- [What you have to do] There is one span to output from the data below: the lines starting at the line with "[82,602,192,634] ab €" and ending at the line with "[7,59,1037,263] [image] |". Output it exactly, ends included, nothing more.

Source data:
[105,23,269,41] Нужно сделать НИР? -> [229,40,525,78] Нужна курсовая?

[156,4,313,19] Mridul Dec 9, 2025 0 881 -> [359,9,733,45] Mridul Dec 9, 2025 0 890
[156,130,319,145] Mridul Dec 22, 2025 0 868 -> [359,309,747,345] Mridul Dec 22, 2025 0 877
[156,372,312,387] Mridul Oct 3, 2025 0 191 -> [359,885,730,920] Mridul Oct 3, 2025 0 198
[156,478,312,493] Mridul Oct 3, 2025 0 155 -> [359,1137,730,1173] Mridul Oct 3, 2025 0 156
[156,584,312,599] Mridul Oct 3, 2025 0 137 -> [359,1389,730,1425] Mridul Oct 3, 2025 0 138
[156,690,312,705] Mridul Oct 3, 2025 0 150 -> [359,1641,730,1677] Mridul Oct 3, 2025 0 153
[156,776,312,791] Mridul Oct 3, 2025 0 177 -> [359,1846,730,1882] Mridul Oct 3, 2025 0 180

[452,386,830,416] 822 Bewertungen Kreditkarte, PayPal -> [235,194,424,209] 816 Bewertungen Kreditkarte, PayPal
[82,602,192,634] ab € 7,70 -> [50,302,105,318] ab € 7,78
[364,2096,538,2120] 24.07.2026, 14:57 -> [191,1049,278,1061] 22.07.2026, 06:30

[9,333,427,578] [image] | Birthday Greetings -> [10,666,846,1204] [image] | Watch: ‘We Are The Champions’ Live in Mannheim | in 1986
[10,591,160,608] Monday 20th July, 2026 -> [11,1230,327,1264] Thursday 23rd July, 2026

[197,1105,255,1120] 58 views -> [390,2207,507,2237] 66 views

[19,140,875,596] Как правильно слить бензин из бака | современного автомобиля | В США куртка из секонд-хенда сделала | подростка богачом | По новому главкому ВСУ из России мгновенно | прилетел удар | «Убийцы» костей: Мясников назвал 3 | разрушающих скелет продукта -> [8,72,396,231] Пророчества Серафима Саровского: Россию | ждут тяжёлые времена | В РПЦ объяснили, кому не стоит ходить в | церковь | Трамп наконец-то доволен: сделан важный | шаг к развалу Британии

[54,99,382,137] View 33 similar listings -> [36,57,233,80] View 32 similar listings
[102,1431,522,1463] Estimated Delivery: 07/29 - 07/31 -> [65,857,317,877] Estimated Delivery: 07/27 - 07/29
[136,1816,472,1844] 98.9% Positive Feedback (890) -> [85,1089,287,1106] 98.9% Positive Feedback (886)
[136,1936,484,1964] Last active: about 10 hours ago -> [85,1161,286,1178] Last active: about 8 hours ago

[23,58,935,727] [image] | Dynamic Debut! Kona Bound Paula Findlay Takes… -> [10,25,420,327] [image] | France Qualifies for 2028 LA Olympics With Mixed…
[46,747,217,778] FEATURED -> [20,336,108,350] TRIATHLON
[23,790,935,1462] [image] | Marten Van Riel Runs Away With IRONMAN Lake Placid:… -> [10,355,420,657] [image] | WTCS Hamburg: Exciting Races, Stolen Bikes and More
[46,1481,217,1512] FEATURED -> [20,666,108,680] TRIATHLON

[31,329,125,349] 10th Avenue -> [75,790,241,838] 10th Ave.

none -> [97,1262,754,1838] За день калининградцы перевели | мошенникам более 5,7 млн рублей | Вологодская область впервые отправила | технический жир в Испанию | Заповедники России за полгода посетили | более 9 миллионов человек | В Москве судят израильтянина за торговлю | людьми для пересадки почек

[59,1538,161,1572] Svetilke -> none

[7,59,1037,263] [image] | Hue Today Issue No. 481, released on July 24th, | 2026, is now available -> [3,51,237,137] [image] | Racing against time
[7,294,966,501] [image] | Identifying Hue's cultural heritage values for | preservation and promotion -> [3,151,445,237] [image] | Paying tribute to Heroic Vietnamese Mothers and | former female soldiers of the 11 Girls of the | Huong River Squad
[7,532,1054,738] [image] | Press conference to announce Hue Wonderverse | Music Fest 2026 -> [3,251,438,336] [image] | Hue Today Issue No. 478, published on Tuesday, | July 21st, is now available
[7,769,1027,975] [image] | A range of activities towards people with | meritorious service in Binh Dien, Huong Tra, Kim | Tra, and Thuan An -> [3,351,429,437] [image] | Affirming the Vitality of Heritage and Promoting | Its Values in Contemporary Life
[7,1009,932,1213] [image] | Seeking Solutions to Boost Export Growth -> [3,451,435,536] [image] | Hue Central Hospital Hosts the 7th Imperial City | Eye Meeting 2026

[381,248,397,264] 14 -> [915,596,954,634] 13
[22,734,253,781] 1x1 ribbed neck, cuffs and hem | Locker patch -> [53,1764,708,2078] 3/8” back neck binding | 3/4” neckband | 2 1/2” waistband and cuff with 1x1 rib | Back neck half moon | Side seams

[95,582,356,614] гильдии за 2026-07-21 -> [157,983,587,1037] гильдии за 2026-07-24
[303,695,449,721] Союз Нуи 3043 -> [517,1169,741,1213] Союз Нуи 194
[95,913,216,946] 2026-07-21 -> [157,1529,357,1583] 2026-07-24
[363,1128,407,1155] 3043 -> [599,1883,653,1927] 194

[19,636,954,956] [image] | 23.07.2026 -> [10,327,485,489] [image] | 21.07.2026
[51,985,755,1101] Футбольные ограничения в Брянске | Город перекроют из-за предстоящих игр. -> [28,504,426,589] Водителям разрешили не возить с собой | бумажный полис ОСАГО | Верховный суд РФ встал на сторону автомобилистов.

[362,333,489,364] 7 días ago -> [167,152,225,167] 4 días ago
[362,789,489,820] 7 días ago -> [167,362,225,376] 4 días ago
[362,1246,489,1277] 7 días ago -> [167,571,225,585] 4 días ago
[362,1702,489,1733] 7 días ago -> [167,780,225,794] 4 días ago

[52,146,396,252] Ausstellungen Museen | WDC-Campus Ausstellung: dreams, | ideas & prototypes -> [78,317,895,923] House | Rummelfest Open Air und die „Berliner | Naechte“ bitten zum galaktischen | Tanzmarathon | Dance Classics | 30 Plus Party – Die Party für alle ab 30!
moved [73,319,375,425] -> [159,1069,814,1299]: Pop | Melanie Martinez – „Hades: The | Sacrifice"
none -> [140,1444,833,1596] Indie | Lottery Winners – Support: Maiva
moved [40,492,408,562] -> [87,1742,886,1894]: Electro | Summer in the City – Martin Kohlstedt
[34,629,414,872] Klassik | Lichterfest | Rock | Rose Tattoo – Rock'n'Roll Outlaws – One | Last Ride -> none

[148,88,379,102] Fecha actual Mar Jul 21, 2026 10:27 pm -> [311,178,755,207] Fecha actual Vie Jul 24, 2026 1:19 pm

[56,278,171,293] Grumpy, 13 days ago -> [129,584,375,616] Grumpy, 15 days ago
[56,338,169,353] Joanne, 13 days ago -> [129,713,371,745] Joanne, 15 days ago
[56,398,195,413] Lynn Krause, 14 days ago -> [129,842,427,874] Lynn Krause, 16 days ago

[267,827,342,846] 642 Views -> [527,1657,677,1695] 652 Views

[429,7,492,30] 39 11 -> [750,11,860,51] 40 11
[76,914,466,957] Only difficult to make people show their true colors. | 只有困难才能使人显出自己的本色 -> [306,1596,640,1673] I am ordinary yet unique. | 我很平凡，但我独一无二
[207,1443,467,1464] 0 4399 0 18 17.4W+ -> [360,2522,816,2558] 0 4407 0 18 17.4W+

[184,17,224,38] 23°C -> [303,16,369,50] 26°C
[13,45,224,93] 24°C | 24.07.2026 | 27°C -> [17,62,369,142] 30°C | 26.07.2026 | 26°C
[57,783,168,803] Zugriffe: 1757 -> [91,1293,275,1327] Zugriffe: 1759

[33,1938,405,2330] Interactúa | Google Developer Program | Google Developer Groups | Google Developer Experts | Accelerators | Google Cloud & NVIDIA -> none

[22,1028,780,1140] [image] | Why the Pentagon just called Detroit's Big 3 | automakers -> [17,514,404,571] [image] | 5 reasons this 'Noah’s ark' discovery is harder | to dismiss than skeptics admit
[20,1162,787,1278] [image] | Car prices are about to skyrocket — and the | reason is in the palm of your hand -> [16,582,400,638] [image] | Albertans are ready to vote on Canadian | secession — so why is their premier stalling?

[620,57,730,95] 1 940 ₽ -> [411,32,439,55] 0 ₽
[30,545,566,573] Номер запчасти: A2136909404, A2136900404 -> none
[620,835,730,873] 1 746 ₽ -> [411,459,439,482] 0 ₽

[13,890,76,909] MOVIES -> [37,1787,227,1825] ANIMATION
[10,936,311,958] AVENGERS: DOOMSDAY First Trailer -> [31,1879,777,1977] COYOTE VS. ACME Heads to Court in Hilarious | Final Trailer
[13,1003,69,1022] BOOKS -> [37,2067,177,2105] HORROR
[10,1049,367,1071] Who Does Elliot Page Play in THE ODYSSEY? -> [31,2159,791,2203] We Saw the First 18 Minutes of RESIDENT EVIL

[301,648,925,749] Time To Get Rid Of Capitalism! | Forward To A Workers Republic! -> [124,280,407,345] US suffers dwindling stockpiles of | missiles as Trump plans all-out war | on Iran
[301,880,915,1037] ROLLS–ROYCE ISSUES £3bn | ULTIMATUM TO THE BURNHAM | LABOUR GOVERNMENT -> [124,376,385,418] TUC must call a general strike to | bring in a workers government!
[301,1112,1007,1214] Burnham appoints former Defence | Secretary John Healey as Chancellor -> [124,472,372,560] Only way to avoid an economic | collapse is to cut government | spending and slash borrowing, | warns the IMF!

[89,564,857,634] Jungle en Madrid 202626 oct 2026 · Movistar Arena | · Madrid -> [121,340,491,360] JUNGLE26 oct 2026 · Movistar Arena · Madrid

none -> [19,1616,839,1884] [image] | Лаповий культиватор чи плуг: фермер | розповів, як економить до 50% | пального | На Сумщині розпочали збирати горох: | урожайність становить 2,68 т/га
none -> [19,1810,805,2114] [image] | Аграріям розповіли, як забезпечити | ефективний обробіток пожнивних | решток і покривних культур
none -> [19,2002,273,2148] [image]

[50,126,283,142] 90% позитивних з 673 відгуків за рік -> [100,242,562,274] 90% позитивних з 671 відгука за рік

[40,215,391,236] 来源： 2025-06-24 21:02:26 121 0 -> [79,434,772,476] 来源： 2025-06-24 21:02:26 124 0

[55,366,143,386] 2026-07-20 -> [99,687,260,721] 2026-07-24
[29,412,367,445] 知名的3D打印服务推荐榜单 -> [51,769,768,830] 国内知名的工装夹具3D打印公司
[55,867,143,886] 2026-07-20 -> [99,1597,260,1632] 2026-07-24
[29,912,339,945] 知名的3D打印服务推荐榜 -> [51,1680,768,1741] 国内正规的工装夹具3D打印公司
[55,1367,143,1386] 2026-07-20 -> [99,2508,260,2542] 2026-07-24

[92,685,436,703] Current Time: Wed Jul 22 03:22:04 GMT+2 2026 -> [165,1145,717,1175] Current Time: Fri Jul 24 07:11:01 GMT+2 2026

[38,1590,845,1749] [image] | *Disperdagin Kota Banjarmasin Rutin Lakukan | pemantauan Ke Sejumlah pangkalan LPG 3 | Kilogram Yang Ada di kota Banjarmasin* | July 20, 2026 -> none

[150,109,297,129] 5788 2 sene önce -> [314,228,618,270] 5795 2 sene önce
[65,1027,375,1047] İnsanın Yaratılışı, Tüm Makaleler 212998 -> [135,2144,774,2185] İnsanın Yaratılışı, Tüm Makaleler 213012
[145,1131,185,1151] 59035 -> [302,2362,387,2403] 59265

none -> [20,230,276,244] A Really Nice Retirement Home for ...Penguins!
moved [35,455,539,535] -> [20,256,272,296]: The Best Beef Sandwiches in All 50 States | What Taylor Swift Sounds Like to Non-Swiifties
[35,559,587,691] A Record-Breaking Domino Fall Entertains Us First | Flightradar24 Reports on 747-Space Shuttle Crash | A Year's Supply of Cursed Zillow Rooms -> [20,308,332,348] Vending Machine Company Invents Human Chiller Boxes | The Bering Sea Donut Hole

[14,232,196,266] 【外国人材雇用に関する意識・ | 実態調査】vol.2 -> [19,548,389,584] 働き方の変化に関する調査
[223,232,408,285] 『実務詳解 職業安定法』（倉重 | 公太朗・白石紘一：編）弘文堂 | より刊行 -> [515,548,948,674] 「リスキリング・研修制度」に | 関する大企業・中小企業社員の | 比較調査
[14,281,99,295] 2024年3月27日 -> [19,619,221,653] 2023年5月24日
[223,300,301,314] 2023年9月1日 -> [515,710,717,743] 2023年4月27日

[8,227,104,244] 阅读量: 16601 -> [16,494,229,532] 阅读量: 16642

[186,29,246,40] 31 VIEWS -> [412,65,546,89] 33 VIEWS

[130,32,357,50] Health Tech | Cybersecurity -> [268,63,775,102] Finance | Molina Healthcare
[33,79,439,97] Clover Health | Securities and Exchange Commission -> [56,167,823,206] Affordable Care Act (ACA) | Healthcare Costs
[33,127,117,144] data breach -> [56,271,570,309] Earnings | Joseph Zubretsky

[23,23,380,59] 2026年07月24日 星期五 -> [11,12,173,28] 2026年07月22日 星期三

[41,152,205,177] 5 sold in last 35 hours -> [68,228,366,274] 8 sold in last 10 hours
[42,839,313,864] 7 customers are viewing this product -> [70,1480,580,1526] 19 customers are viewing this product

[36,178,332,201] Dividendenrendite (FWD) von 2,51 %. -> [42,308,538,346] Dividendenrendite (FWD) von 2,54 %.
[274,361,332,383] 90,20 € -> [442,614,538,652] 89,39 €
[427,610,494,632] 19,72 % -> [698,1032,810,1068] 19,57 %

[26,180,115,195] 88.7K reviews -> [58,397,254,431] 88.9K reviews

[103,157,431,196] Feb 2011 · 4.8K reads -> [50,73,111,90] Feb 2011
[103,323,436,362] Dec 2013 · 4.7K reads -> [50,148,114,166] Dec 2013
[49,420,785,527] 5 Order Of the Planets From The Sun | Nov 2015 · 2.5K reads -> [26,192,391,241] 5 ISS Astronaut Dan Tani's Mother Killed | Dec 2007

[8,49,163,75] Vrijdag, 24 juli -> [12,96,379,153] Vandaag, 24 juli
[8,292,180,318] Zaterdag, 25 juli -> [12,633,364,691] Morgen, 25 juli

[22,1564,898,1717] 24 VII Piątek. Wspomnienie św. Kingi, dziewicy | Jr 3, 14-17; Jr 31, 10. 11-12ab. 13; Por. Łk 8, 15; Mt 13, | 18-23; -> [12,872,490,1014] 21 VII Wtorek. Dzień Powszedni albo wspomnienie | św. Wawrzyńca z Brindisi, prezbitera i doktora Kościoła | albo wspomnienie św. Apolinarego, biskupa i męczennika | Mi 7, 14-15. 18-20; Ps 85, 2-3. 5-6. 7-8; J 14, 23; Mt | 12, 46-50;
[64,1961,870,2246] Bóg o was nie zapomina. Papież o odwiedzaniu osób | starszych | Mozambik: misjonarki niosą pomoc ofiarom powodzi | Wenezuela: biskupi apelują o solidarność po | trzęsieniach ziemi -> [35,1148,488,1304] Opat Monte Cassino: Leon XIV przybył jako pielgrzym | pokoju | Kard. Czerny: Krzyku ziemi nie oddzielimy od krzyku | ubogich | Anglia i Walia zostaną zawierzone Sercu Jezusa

- [Response for this exercise]
[82,602,192,634] ab € 7,70 -> [50,302,105,318] ab € 7,78
[364,2096,538,2120] 24.07.2026, 14:57 -> [191,1049,278,1061] 22.07.2026, 06:30

[9,333,427,578] [image] | Birthday Greetings -> [10,666,846,1204] [image] | Watch: ‘We Are The Champions’ Live in Mannheim | in 1986
[10,591,160,608] Monday 20th July, 2026 -> [11,1230,327,1264] Thursday 23rd July, 2026

[197,1105,255,1120] 58 views -> [390,2207,507,2237] 66 views

[19,140,875,596] Как правильно слить бензин из бака | современного автомобиля | В США куртка из секонд-хенда сделала | подростка богачом | По новому главкому ВСУ из России мгновенно | прилетел удар | «Убийцы» костей: Мясников назвал 3 | разрушающих скелет продукта -> [8,72,396,231] Пророчества Серафима Саровского: Россию | ждут тяжёлые времена | В РПЦ объяснили, кому не стоит ходить в | церковь | Трамп наконец-то доволен: сделан важный | шаг к развалу Британии

[54,99,382,137] View 33 similar listings -> [36,57,233,80] View 32 similar listings
[102,1431,522,1463] Estimated Delivery: 07/29 - 07/31 -> [65,857,317,877] Estimated Delivery: 07/27 - 07/29
[136,1816,472,1844] 98.9% Positive Feedback (890) -> [85,1089,287,1106] 98.9% Positive Feedback (886)
[136,1936,484,1964] Last active: about 10 hours ago -> [85,1161,286,1178] Last active: about 8 hours ago

[23,58,935,727] [image] | Dynamic Debut! Kona Bound Paula Findlay Takes… -> [10,25,420,327] [image] | France Qualifies for 2028 LA Olympics With Mixed…
[46,747,217,778] FEATURED -> [20,336,108,350] TRIATHLON
[23,790,935,1462] [image] | Marten Van Riel Runs Away With IRONMAN Lake Placid:… -> [10,355,420,657] [image] | WTCS Hamburg: Exciting Races, Stolen Bikes and More
[46,1481,217,1512] FEATURED -> [20,666,108,680] TRIATHLON

[31,329,125,349] 10th Avenue -> [75,790,241,838] 10th Ave.

none -> [97,1262,754,1838] За день калининградцы перевели | мошенникам более 5,7 млн рублей | Вологодская область впервые отправила | технический жир в Испанию | Заповедники России за полгода посетили | более 9 миллионов человек | В Москве судят израильтянина за торговлю | людьми для пересадки почек

[59,1538,161,1572] Svetilke -> none

[7,59,1037,263] [image] | Hue Today Issue No. 481, released on July 24th, | 2026, is now available -> [3,51,237,137] [image] | Racing against time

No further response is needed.